Liputan6.com, Pekanbaru - Demonstrasi mendesak Pemerintah Provinsi Riau menuntaskan kebakaran hutan dan lahan masih terus berlangsung meski kabut asap di Pekanbaru sudah menipis. Kali ini dilakukan puluhan emak-emak dari berbagai unsur di depan Kantor Gubernur Riau, Jalan Jenderal Sudirman.
Tidak hanya membawa kertas dan spanduk bertuliskan tuntutan, emak-emak ini juga membawa perangkat dapur dalam demonstrasi kabut asap ini. Di antaranya, periuk, kuali, sendok penggorengan dan penyaringan.
Advertisement
Baca Juga
Dalam orasinya, seorang massa aksi menyebut kabut asap pada Selasa petang, 24 September 2019, memang tidak separah beberapa pekan lalu. Namun ratusan ribu warga yang terpapar kabut asap butuh rehabilitasi.
"Korban kabut asap masih ada, ada anak-anak hingga orang dewasa. Ini butuh rehabilitasi jangka panjang karena dampak asap dampaknya juga panjang," jelas koordinator umum aksi, Helda Kasmi.
Menurut Helda, pemerintah jangan hanya menangani korban asap dengan membagikan masker dan vitamin. Korban asap juga butuh lokasi ataupun tempat untuk rehabilitasi dengan pengobatan medis mendalam.
"Dampak asap bagi anak-anak dan cucu-cucu kami itu jangka panjang, efeknya akan timbul ketika mereka dewasa nanti," sebut Helda.

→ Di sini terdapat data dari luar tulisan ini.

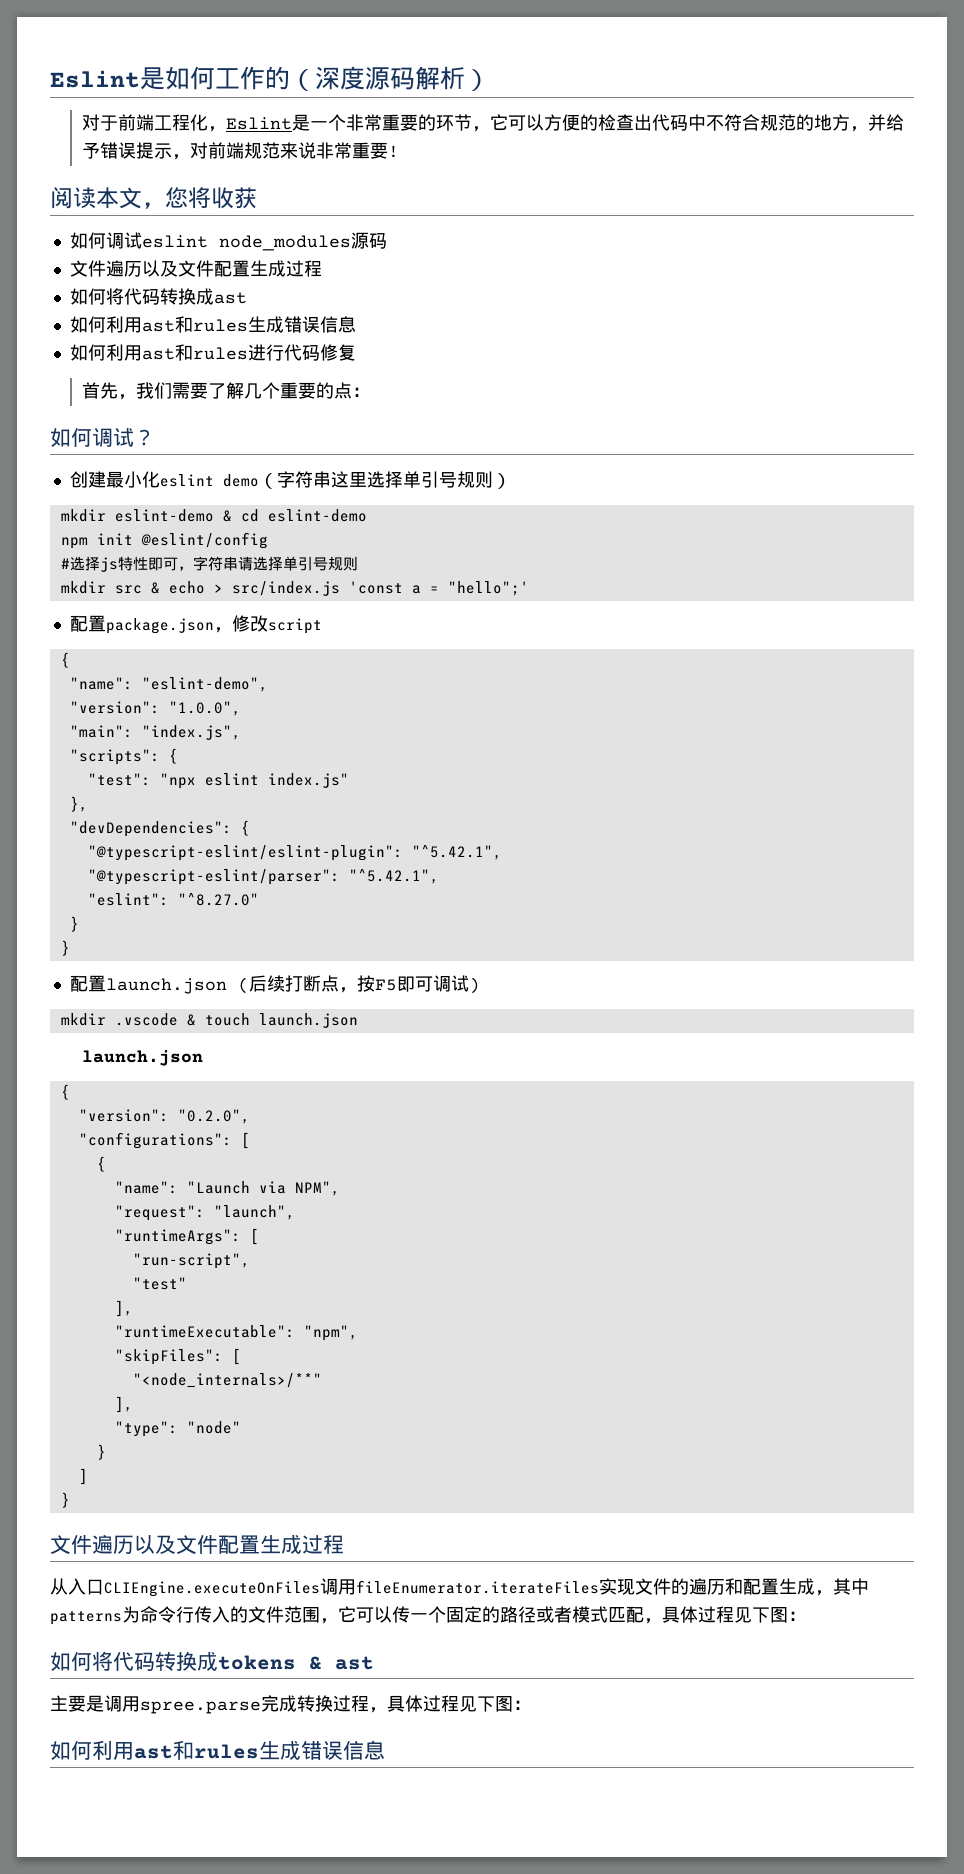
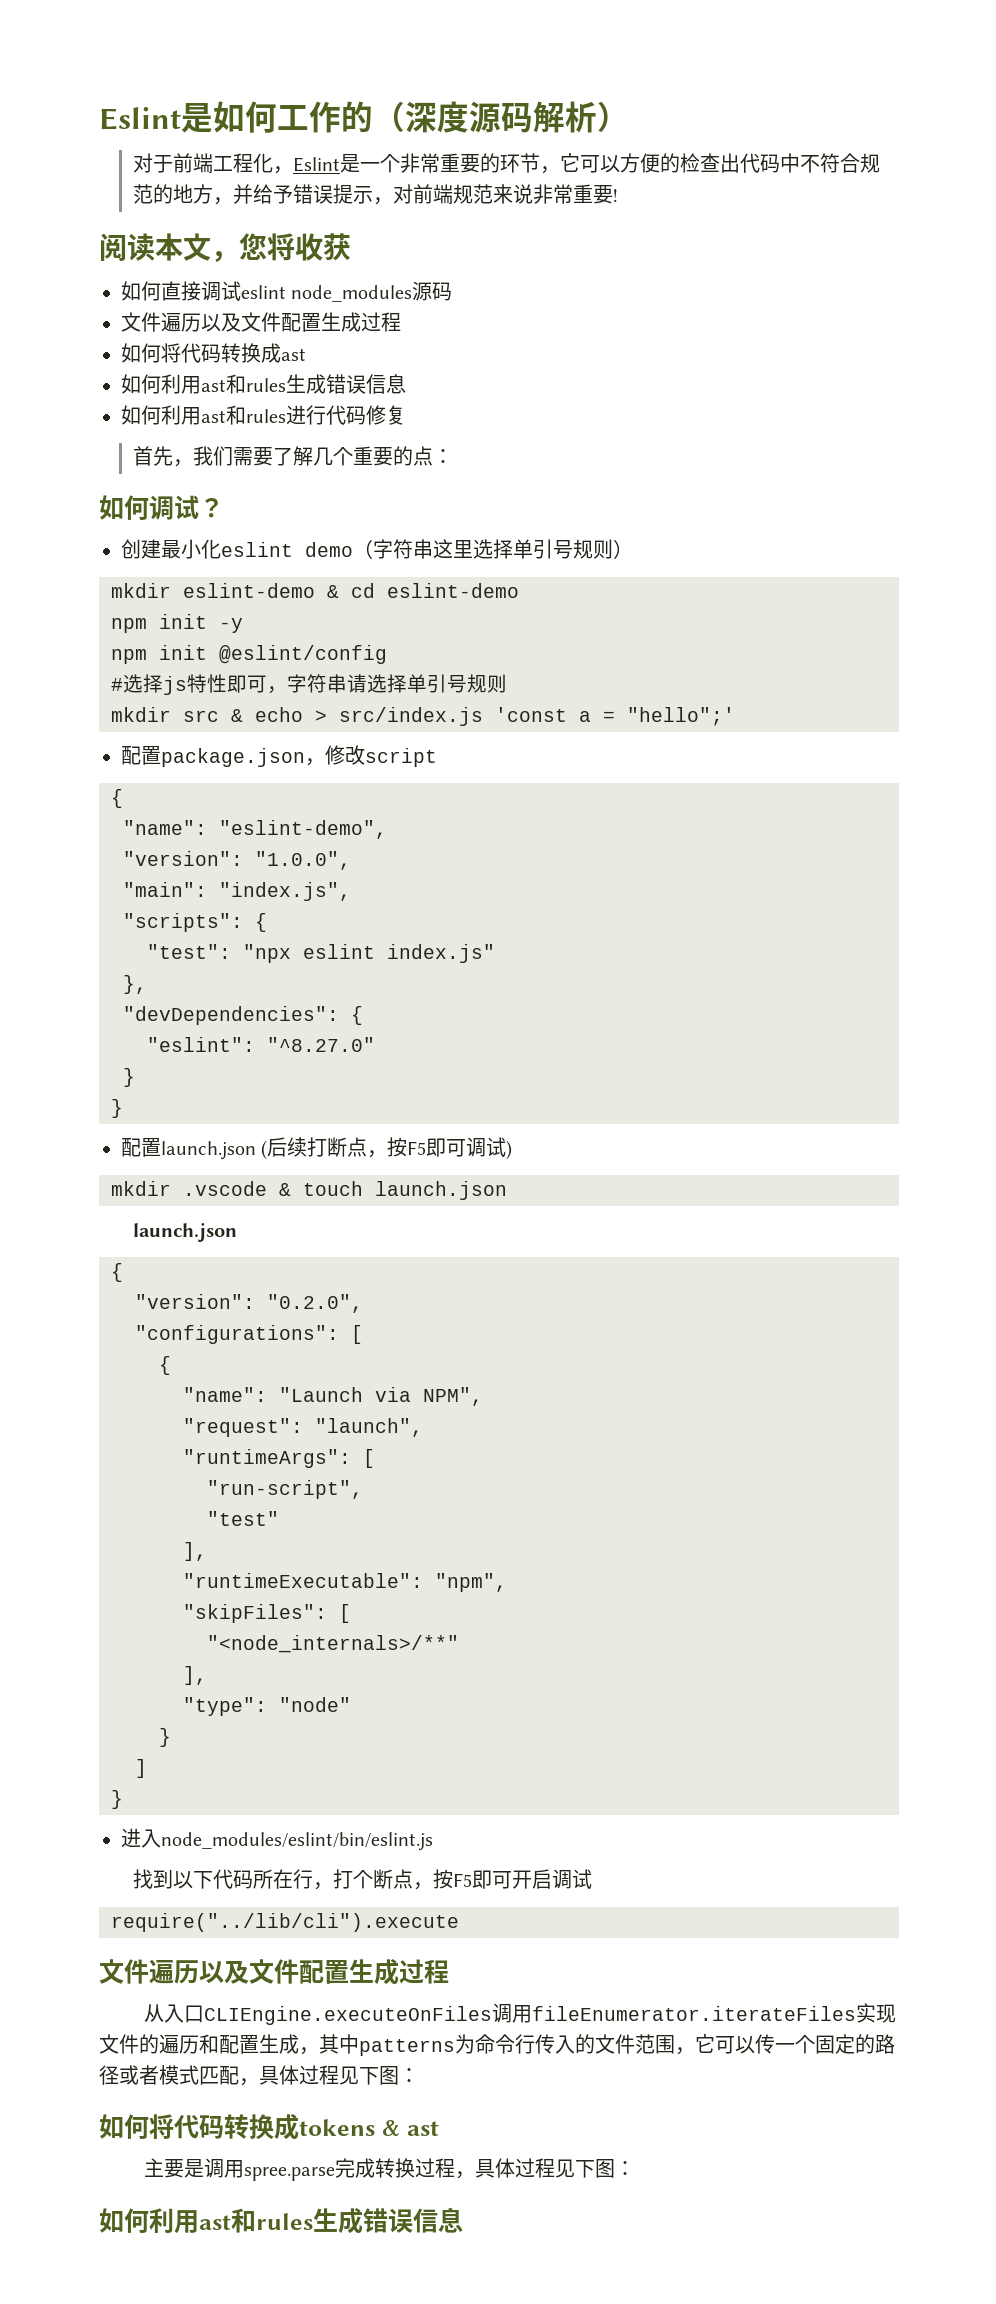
(106, 240) none -> [161,281,201,301] 直接
(367, 515) none -> [111,614,243,633] // npm init -y
[87,845,502,861] [87,869,439,885] // "@typescript-eslint/eslint-plugin": "^5.42.1", // "@typescript-eslint/parser": "^5.42.1", -> (363, 1015) none
(70, 1500) none -> [121,1828,433,1851] [132,1869,592,1890] [111,1913,459,1932] // 进入node_modules/eslint/bin/eslint.js // 找到以下代码所在行，打个断点，按F5即可开启调试 // require("../lib/cli").execute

Selain rehabilitasi, puluhan emak-emak ini meminta Gubernur Riau Syamsuar memberantas monopoli penguasaan lahan oleh segelintir perusaan hutan tanaman industri dan perkebunan sawit. Penguasaan lahan disebutnya sebagai pemicu Karhutla.
Menurut Helda, perusahaan menjadi penyumbang kabut asap karena membuka lahan dengan cara ekonomis. Perusahaan dinilai membuka lahan menggunakan cara tradisional agar tidak mengeluarkan biaya lebih.
"Dengan membakar, mereka mendapatkan keuntungan lebih setelah menanam dan memanen di lahannya," ucap Helda.
Helda meminta pemerintah dan penegak hukum tidak mengkambinghitamkan petani kecil untuk melindungi perusahaan. Petani bukanlah penyebab bencana kabut asap karena tidak punya lahan puluhan hektare.
"Sudah ada ratusan orang ditangkap di Sumatra dan Kalimantan, mereka disebut pembakar lahan. Mereka ini cuma petani, sementara perusahaan yang lahannya dibakar tidak ditindak," tegas Helda.
Simak juga video pilihan berikut ini:
Pikirkan Nasib Masa Depan Anak
Aksi ini dikawal puluhan personel polisi wanita dari Polresta Pekanbaru dan sejumlah Polsek. Hanya terdapat beberapa polisi pria yang mengatur lalu lintas karena seluruh massa aksi merupakan emak-emak.
Selain Helda, satu persatu massa aksi menyampaikan penderitaannya selama kabut asap terjadi. Satu di antaranya tak bisa melihat anak-anak riang bermain karena hanya dalam rumah.
"Anak-anak selalu minta keluar bermain, tapi itu harus dibatasi karena di luar ada asap. Kebahagiaan anak kami terenggut oleh kabut asap," ucap seorang pendemo.
Pendemo lainnya, Rini, menjelaskan banyak anak-anak mengalami sesak napas secara mendadak karena menghirup kabut asap. Kebanyakan dilarikan ke rumah sakit dan mendapat perawatan serius.
"Bagaimana nasib anak-anak ke depannya kalau dari kecil paru-parunya dan otaknya sudah terpapar kabut asap," jelas Rini.
Dia menjelaskan, pemerintah selalu terlambat dibanding gerakan para pembakar lahan. Pemerintah terlambat mengantisipasi dan selalu kerepotan ketika kabut asap makin pekat.
"Sudah 22 tahun Riau terjadi Karhutla, tahun ini hampir sama parahnya dengan tahun 2015 karena pemerintah terlambat mengantisipasi," terang Rini.
Selain itu, Rini mendesak pemerintah menindak perusahaan biang asap. Menurutnya, adalah bohong besar ketika pemerintah menyatakan perusahaan tidak membakar untuk persiapan kebun.
"Pak Gubernur, dengarkan suara emak-emak yang anak-anaknya menjadi korban kabut asap," kata Rini.